We can do better if we capture and hang on to the object that Python creates
to record information about the error:
try:
params = read_params(param_file)
grid = read_grid(grid_file)
entropy = lee_entropy(params, grid)
write_entropy(entropy_file, entropy)
except IOError as err:
report_error_and_exit('Cannot read/write' + err.filename)
except ArithmeticError as err:
report_error_and_exit(err.message)
If something goes wrong in the try
,
Python creates an exception object,
fills it with information,
and assigns it to the variable err
.
(There's nothing special about this variable name—we can use anything we want.)
Exactly what information is recorded depends on what kind of error occurred;
Python's documentation describes the properties of each type of error in detail,
but we can always just print the exception object.
In the case of an I/O error,
we print out the name of the file that caused the problem.
And in the case of an arithmetic error,
printing out the message embedded in the exception object is what Python would have done anyway.
So much for how exceptions work:
how should they be used?
Some programmers use try
and except
to give their programs default behaviors.
For example,
if this code can't read the grid file that the user has asked for,
it creates a default grid instead:
try:
grid = read_grid(grid_file)
except IOError:
grid = default_grid()
Other programmers would explicitly test for the grid file,
and use if
and else
for control flow:
if file_exists(grid_file):
grid = read_grid(grid_file)
else:
grid = default_grid()
It's mostly a matter of taste,
but we prefer the second style.
As a rule,
exceptions should only be used to handle exceptional cases.
If the program knows how to fall back to a default grid,
that's not an unexpected event.
Using if
and else
instead of try
and except
sends different signals to anyone reading our code,
even if they do the same thing.
Novices often ask another question about exception handling style as well, but before we address it, there's something in our example that you might not have noticed. Exceptions can actually be thrown a long way: they don't have to be handled immediately. Take another look at this code:
try:
params = read_params(param_file)
grid = read_grid(grid_file)
entropy = lee_entropy(params, grid)
write_entropy(entropy_file, entropy)
except IOError as err:
report_error_and_exit('Cannot read/write' + err.filename)
except ArithmeticError as err:
report_error_and_exit(err.message)
The four lines in the try
block are all function calls.
They might catch and handle exceptions themselves,
but if an exception occurs in one of them that isn't handled internally,
Python looks in the calling code for a matching except
.
If it doesn't find one there,
it looks in that function's caller,
and so on.
If we get all the way back to the main program without finding an exception handler,
Python's default behavior is to print an error message like the ones we've been seeing all along.
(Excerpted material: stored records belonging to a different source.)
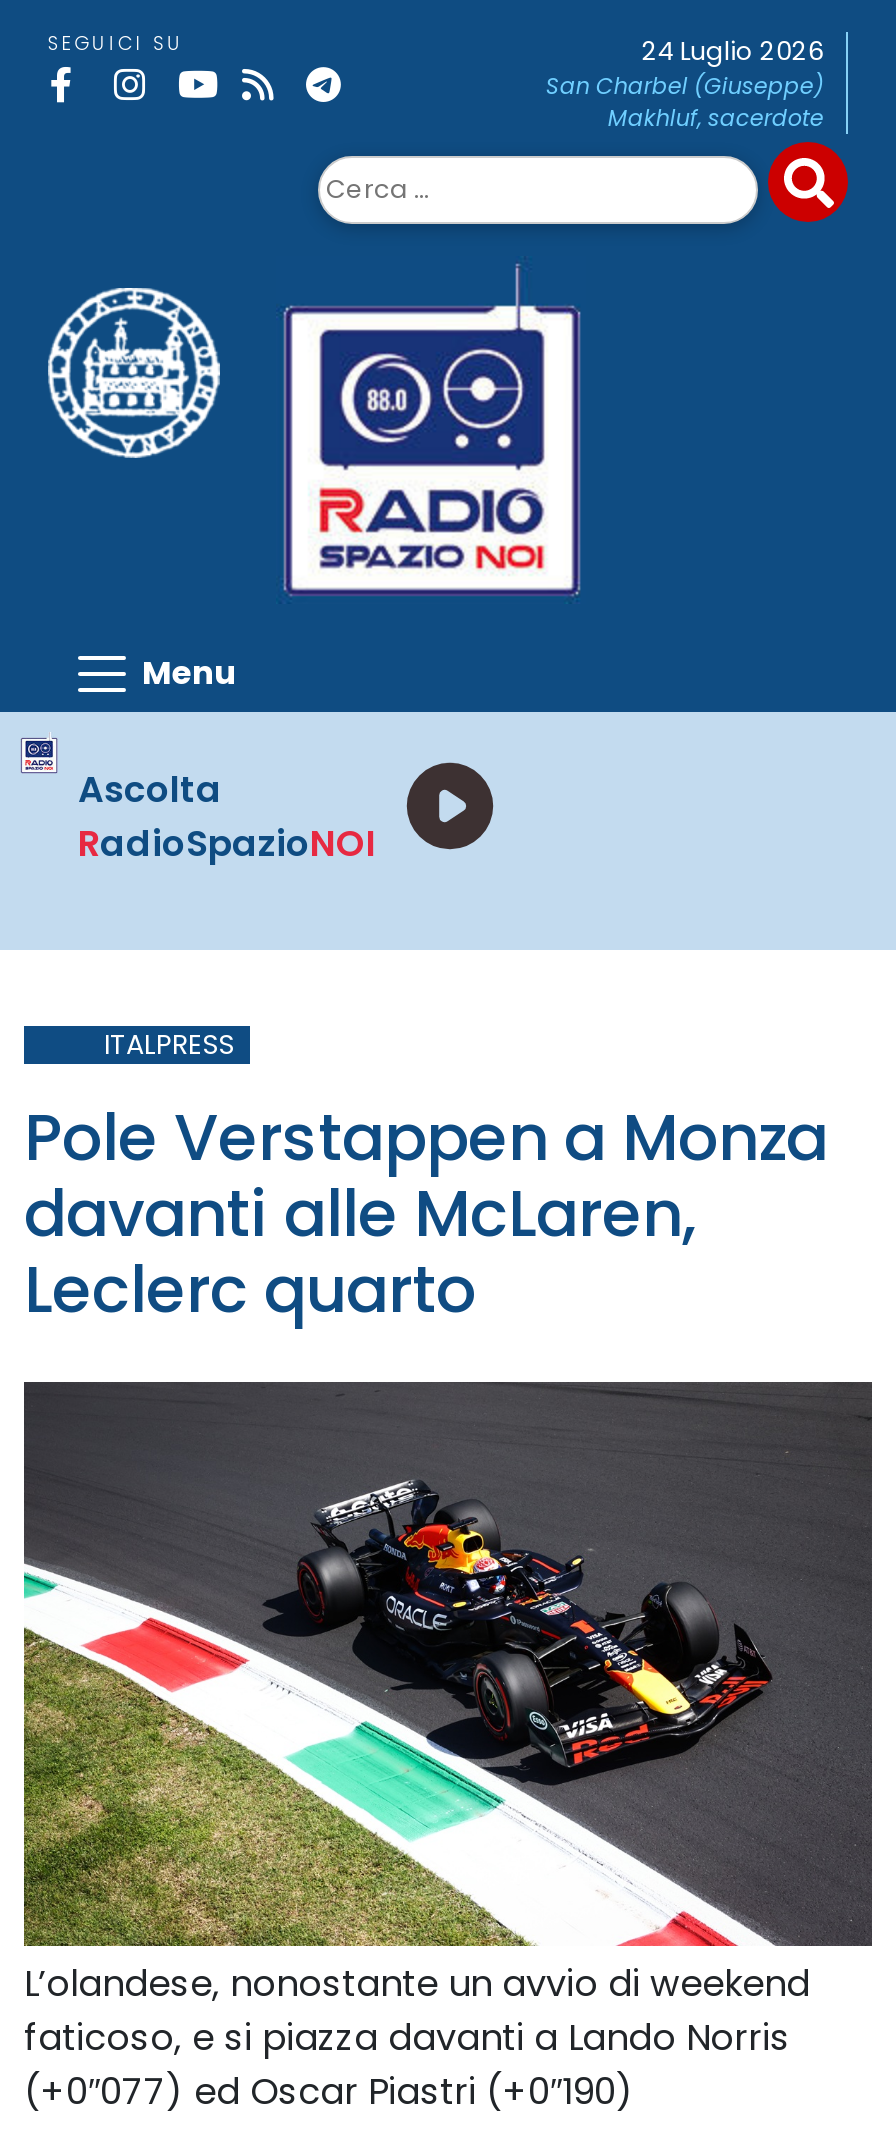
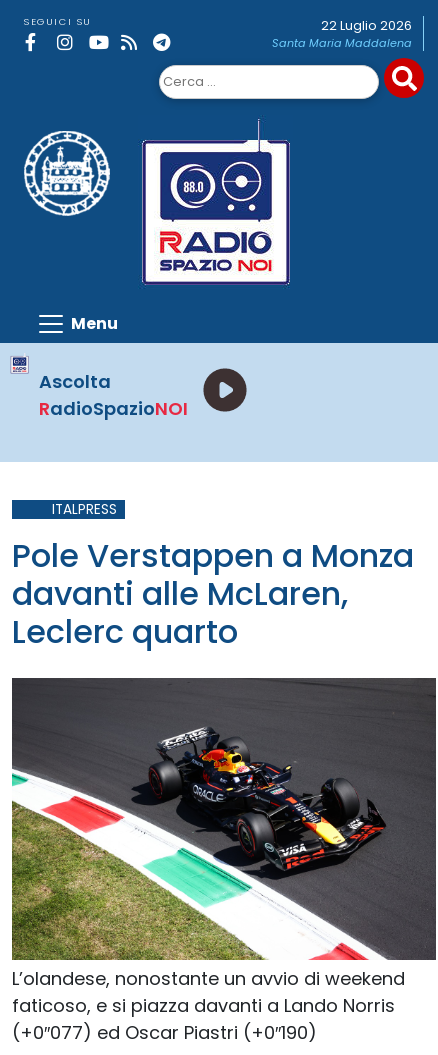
- 24 Luglio 2026
- San Charbel (Giuseppe)
- Makhluf, sacerdote
+ 22 Luglio 2026
+ Santa Maria Maddalena
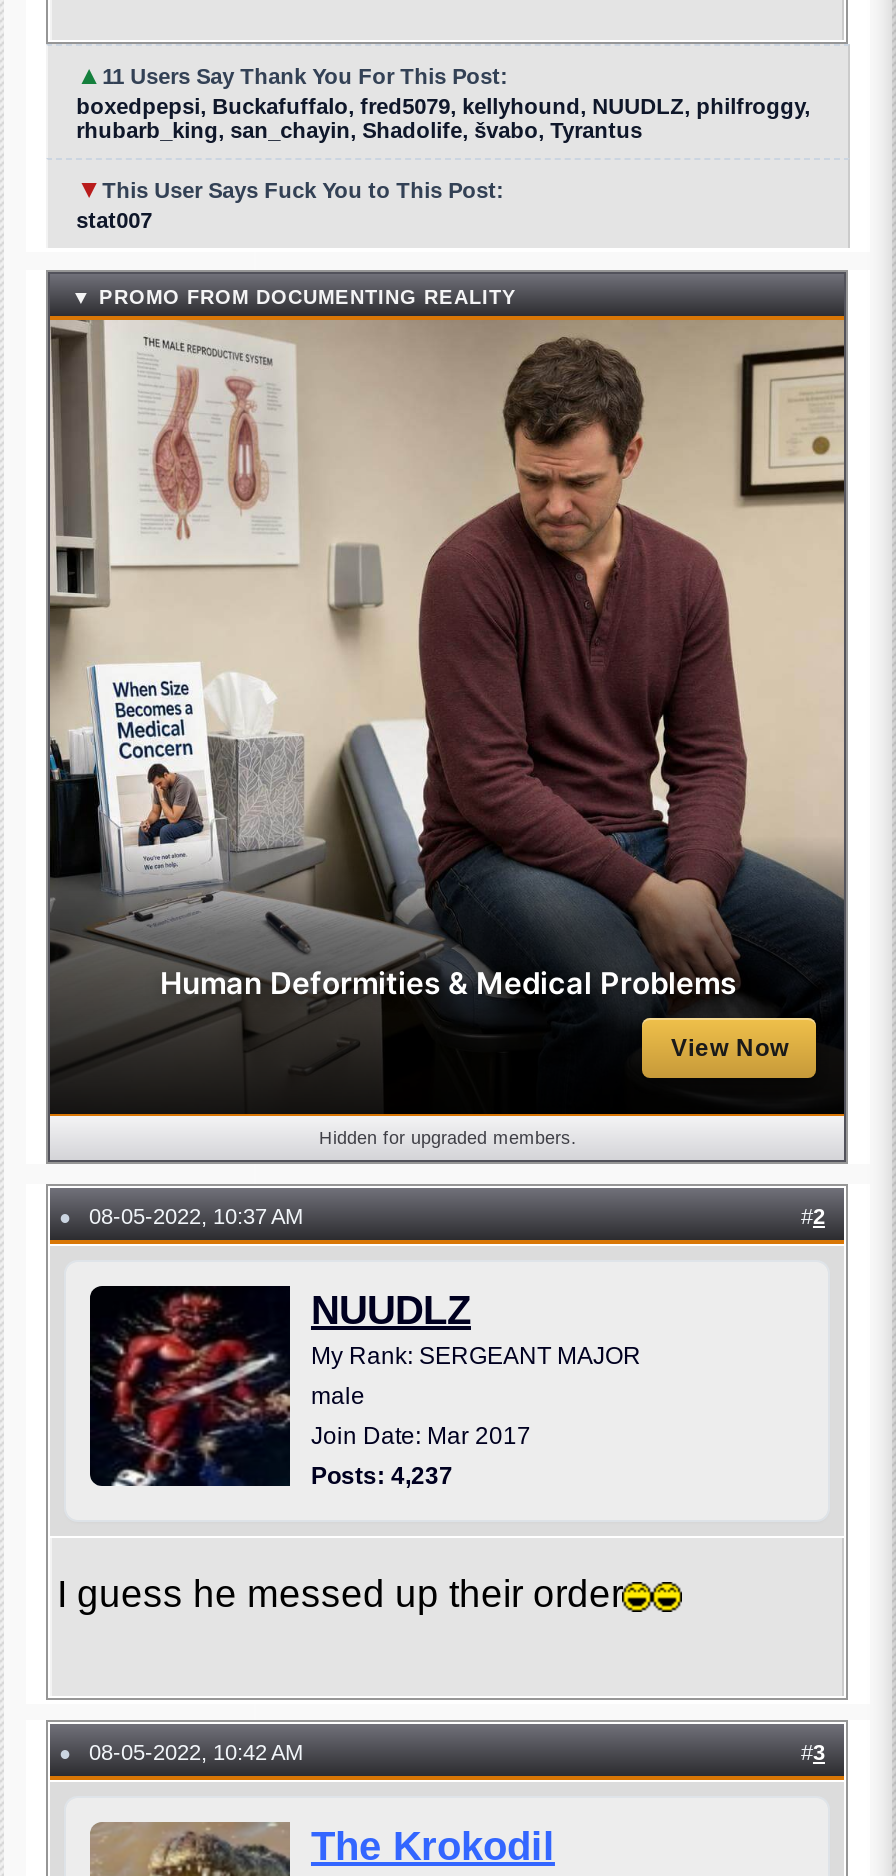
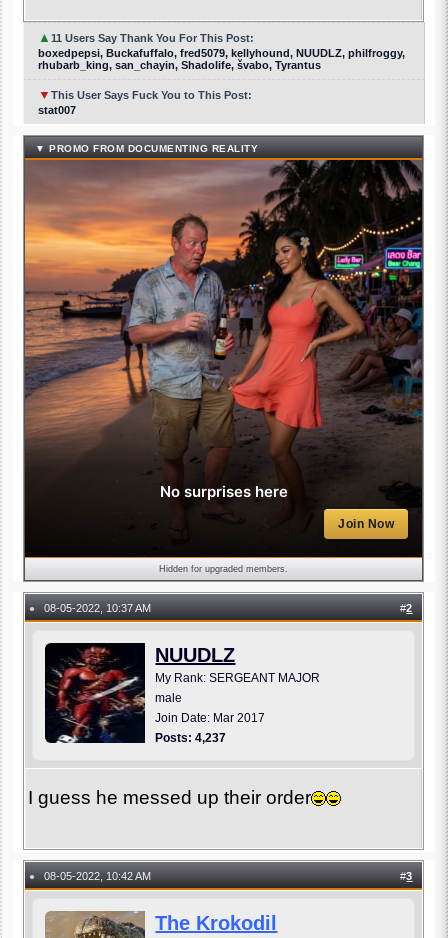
- [image]
- Human Deformities & Medical Problems
+ [image]
+ No surprises here

- View Now
+ Join Now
This rule is the origin of the rule "Throw Low, Catch High." There are many places in our program where an error might occur. There are only a few, though, where errors can sensibly be handled. For example, a linear algebra library doesn't know whether it's being called directly from the Python interpreter, or whether it's being used as a component in a larger program. In the latter case, the library doesn't know if the program that's calling it is being run from the command line or from a GUI. The library therefore shouldn't try to handle or report errors itself, because it has no way of knowing what the right way to do this is. It should instead just raise an exception, and let its caller figure out how best to handle it.
Finally, we can raise exceptions ourselves if we want to. In fact, we should do this, since it's the standard way in Python to signal that something has gone wrong. Here, for example, is a function that reads a grid and checks its consistency:
def read_grid(grid_file):
'''Read grid, checking consistency.'''
data = read_raw_data(grid_file)
if not grid_consistent(data):
raise Exception('Inconsistent grid: ' + grid_file)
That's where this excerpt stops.